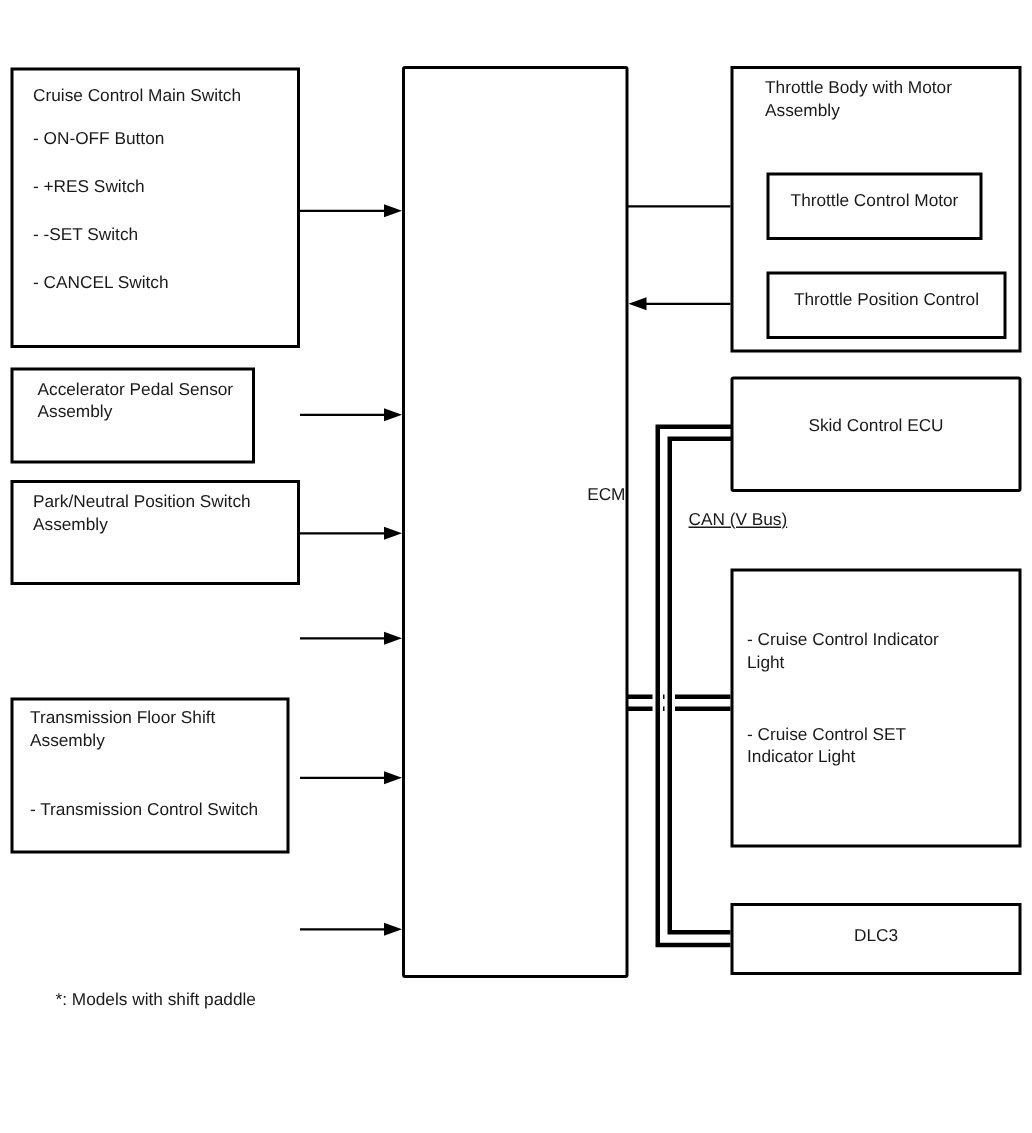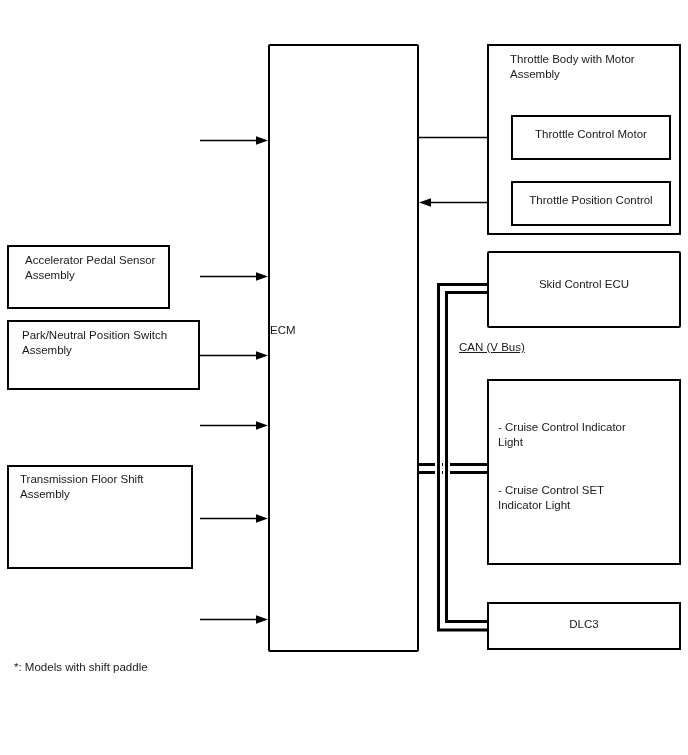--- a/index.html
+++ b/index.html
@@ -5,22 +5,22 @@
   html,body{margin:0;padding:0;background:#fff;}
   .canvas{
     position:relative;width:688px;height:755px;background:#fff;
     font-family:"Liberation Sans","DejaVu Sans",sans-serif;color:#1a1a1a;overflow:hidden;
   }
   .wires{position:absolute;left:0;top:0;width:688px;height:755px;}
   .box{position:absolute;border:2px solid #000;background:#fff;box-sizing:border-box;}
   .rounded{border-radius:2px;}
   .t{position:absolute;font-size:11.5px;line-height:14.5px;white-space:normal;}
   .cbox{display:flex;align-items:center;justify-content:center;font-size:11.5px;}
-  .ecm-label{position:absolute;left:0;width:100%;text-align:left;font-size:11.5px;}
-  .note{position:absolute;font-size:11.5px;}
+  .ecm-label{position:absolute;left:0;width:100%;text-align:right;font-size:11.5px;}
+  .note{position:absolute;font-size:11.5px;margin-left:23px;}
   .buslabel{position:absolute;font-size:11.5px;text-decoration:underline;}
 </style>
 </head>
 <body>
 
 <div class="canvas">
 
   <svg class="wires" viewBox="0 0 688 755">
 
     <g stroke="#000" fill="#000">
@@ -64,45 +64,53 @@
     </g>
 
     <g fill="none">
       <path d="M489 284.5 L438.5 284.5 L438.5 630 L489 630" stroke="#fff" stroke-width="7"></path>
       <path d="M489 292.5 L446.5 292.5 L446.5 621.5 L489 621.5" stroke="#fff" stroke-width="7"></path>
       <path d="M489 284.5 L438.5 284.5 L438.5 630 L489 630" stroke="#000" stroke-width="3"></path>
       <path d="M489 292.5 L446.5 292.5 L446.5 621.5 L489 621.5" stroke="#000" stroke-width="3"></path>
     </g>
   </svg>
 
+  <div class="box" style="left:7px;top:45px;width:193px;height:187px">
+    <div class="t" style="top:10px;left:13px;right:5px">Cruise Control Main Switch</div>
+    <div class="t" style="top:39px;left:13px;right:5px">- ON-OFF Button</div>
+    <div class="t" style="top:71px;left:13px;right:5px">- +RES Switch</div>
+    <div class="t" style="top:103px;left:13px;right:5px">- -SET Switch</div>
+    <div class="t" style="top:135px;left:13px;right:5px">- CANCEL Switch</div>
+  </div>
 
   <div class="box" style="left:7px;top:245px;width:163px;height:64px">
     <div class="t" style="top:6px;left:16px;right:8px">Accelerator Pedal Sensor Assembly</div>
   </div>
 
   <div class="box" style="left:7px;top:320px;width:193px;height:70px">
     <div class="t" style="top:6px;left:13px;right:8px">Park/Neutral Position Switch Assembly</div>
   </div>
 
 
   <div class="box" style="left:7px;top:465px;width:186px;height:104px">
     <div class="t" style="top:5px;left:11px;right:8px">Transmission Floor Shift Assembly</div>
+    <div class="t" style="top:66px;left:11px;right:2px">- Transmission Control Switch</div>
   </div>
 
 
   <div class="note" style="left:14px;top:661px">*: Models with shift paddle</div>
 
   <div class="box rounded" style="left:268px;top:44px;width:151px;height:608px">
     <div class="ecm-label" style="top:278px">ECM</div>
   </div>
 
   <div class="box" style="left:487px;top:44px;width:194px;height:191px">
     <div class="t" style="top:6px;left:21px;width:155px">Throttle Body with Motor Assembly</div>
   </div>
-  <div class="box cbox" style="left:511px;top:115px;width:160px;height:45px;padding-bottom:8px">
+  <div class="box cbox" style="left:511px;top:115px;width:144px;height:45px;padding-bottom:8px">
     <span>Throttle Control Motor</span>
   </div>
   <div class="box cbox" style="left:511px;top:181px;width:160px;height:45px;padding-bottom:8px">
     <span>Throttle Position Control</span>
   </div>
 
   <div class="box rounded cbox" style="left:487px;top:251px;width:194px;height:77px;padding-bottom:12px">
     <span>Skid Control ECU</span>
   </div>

···

Please return every line from the one that contains "Transmission Control Switch</div>" through the end of the entries, exactly, leaving out all others.

Exercise response -
+    <div class="t" style="top:66px;left:11px;right:2px">- Transmission Control Switch</div>
   </div>
 
 
   <div class="note" style="left:14px;top:661px">*: Models with shift paddle</div>
 
   <div class="box rounded" style="left:268px;top:44px;width:151px;height:608px">
     <div class="ecm-label" style="top:278px">ECM</div>
   </div>
 
   <div class="box" style="left:487px;top:44px;width:194px;height:191px">
     <div class="t" style="top:6px;left:21px;width:155px">Throttle Body with Motor Assembly</div>
   </div>
-  <div class="box cbox" style="left:511px;top:115px;width:160px;height:45px;padding-bottom:8px">
+  <div class="box cbox" style="left:511px;top:115px;width:144px;height:45px;padding-bottom:8px">
     <span>Throttle Control Motor</span>
   </div>
   <div class="box cbox" style="left:511px;top:181px;width:160px;height:45px;padding-bottom:8px">
     <span>Throttle Position Control</span>
   </div>
 
   <div class="box rounded cbox" style="left:487px;top:251px;width:194px;height:77px;padding-bottom:12px">
     <span>Skid Control ECU</span>
   </div>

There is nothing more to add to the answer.